►
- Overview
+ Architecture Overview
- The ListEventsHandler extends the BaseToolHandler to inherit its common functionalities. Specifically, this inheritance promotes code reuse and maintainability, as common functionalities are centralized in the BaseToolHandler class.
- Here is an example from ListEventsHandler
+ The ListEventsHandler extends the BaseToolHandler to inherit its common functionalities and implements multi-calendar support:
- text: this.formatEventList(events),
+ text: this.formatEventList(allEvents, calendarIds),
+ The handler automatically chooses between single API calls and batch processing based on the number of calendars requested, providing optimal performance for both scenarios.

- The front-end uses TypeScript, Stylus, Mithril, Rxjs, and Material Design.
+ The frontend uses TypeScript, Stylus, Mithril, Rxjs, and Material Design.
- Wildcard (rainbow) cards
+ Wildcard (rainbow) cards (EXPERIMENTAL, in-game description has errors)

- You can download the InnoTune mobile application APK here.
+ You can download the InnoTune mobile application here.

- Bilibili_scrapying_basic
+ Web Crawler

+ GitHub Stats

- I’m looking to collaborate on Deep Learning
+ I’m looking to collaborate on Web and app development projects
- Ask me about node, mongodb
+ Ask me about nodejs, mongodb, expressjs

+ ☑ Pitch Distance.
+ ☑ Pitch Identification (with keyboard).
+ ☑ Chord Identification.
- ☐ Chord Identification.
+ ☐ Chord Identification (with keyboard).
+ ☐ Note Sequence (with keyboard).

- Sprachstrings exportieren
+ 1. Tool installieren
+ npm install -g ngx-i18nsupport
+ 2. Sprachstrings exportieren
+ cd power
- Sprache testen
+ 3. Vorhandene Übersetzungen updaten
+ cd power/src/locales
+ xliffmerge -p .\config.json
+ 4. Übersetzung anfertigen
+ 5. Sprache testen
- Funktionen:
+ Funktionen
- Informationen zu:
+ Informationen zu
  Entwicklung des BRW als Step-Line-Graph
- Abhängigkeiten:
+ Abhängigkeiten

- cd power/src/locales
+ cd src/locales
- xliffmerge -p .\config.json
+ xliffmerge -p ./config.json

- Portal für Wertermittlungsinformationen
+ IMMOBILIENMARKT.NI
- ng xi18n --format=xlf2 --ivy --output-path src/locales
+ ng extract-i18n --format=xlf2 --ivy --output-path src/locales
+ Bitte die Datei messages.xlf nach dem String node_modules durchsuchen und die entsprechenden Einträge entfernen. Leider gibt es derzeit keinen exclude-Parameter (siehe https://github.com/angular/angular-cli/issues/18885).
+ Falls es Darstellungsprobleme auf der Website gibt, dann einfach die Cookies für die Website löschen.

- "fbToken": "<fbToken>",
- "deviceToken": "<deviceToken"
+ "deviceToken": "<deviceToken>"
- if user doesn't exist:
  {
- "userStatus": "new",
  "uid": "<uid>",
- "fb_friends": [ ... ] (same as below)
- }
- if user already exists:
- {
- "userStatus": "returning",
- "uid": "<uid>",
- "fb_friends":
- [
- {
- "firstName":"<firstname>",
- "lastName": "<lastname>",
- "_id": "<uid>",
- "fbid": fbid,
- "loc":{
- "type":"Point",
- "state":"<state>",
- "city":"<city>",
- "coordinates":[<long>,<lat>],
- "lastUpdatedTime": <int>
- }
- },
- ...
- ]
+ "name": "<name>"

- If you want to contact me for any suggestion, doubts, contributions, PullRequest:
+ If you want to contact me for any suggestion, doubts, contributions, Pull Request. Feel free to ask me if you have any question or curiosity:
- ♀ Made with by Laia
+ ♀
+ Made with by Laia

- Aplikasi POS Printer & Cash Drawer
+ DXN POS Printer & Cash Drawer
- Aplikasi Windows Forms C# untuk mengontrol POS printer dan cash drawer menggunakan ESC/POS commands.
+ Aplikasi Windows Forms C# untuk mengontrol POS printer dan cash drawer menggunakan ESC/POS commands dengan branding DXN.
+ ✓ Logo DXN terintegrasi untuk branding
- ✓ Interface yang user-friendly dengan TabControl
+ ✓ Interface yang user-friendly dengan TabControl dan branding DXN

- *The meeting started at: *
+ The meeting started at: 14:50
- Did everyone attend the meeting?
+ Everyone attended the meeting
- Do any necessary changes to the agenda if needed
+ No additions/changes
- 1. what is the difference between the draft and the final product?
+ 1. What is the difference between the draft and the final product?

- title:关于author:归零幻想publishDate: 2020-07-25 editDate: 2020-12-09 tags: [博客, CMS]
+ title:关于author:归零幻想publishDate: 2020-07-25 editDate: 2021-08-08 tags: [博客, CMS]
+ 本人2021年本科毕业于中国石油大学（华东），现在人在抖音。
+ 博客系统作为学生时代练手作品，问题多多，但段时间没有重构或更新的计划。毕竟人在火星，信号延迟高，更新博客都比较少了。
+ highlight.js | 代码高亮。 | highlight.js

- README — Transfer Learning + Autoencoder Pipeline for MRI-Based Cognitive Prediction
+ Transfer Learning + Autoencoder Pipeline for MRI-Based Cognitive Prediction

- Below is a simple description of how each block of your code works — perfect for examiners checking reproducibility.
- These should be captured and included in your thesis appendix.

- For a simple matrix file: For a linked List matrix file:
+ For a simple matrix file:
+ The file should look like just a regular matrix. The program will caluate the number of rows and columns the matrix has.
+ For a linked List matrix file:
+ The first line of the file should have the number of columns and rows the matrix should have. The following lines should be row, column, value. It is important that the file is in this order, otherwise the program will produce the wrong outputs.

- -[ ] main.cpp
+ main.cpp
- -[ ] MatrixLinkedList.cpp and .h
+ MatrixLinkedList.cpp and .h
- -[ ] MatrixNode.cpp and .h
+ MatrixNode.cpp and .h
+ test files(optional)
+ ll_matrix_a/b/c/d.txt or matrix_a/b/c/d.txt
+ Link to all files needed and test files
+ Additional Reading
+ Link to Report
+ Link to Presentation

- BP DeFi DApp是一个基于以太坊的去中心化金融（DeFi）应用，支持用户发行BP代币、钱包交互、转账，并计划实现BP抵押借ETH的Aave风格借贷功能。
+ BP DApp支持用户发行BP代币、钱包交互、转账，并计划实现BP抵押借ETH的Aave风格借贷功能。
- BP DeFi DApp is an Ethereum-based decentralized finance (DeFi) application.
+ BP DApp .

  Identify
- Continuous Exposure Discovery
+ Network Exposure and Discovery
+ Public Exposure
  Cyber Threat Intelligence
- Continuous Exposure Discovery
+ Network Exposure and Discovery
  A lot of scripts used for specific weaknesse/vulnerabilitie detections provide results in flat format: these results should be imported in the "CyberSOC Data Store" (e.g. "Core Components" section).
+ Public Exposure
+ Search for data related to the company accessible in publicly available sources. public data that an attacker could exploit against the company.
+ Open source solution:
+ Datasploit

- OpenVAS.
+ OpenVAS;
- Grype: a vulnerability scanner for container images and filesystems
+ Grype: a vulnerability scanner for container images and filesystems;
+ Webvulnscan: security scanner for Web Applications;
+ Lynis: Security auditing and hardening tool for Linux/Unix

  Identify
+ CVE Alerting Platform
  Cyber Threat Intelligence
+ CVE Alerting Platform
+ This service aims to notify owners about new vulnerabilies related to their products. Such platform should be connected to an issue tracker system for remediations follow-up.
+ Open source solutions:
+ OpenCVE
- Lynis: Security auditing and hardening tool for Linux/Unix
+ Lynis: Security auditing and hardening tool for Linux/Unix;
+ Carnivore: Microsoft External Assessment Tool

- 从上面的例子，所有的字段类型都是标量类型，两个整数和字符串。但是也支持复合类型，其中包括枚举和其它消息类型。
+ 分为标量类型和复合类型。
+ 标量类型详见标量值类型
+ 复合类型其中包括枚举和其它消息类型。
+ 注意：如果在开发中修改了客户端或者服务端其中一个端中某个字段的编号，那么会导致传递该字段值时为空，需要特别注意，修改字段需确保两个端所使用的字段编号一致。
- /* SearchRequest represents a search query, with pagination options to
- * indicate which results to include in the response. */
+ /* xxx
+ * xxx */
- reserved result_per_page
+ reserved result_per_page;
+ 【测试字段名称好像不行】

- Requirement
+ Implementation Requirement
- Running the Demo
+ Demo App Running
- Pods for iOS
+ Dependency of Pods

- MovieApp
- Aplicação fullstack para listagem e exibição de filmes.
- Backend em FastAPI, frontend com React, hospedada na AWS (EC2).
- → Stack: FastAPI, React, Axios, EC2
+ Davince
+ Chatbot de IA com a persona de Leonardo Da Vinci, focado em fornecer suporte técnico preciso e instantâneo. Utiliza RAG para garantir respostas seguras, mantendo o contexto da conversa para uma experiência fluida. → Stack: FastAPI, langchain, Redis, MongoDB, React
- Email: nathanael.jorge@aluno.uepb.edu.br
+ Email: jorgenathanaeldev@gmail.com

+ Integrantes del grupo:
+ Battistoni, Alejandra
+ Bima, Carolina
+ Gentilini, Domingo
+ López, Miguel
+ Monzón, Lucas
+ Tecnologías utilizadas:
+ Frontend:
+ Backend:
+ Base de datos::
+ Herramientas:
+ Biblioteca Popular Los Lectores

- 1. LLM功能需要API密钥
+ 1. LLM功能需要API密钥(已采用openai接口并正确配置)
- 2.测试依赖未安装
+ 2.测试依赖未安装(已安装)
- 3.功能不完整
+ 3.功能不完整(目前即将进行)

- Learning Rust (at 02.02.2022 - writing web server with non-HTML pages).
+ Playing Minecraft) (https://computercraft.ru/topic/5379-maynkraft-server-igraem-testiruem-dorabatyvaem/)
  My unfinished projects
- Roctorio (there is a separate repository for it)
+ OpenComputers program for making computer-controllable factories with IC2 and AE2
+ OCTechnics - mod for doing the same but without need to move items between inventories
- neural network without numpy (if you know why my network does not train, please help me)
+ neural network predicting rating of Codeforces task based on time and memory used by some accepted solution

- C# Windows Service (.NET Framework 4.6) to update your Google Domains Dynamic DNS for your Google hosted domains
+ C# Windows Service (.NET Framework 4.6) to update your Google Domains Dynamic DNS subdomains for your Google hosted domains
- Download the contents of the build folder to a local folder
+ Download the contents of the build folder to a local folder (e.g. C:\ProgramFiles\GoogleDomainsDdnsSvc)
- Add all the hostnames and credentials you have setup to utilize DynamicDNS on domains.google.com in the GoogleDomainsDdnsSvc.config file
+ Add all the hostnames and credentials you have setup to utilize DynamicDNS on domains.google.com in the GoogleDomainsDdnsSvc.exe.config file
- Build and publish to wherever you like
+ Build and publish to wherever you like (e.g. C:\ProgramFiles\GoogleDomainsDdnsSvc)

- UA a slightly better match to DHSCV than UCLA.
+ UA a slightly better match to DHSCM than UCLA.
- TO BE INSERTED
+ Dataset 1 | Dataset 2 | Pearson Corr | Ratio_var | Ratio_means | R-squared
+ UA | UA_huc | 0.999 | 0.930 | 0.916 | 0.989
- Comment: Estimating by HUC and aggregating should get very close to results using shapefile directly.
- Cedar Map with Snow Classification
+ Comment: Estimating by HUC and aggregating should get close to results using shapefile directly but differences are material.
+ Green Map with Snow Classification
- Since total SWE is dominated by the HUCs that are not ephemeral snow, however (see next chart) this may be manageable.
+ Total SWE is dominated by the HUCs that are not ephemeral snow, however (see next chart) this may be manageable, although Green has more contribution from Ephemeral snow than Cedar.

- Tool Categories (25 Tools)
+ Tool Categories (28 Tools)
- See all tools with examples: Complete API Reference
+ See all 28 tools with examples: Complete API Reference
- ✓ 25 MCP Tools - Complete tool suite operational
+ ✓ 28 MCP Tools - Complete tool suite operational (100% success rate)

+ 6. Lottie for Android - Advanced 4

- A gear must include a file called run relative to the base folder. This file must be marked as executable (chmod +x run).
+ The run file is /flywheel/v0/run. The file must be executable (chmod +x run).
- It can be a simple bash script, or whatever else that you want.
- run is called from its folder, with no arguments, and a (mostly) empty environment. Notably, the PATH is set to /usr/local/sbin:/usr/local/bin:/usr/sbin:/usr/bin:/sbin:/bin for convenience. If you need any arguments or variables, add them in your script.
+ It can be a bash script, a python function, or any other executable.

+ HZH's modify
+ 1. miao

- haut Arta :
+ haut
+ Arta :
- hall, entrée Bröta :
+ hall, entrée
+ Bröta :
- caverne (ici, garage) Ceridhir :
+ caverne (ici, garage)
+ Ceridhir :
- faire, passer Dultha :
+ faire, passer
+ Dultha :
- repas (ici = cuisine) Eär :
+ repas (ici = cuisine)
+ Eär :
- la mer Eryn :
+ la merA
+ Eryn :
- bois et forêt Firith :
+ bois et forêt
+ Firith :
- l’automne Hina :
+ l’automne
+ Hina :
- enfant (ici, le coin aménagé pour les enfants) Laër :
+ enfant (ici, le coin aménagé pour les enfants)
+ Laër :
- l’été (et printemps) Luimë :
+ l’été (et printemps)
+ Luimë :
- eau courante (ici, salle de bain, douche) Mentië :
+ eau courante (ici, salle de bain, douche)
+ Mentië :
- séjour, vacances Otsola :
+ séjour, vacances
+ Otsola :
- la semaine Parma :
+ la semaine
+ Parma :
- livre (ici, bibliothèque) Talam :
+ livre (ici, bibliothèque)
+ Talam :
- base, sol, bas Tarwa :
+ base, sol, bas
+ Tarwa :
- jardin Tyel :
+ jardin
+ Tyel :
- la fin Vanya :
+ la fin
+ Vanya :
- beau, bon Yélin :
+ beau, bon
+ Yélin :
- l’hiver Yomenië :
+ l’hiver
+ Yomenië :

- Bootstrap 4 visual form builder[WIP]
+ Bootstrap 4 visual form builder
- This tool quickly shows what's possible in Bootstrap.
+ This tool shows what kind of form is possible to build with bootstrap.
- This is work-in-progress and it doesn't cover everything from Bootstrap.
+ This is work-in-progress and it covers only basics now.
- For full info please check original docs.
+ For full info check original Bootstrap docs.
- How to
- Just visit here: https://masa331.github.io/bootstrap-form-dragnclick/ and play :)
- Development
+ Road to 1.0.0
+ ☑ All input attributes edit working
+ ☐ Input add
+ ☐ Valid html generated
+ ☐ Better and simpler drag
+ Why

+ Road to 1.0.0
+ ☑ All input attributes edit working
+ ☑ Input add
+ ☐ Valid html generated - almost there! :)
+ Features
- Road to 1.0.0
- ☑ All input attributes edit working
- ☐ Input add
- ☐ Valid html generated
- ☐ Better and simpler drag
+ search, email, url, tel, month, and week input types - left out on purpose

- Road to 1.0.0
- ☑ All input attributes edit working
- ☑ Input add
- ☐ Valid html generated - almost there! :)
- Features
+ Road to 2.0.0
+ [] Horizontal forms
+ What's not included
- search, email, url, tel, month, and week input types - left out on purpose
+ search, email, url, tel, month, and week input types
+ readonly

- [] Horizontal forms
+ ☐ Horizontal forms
◄
- **Instructions for the task**: Only one stretch of the records above is wanted: the lines between the one holding "- Tool Categories (25 Tools)" and the one holding "- ✓ 25 MCP Tools", inclusive, reproduced exactly.

- **The completed task**:
- Tool Categories (25 Tools)
+ Tool Categories (28 Tools)
- See all tools with examples: Complete API Reference
+ See all 28 tools with examples: Complete API Reference
- ✓ 25 MCP Tools - Complete tool suite operational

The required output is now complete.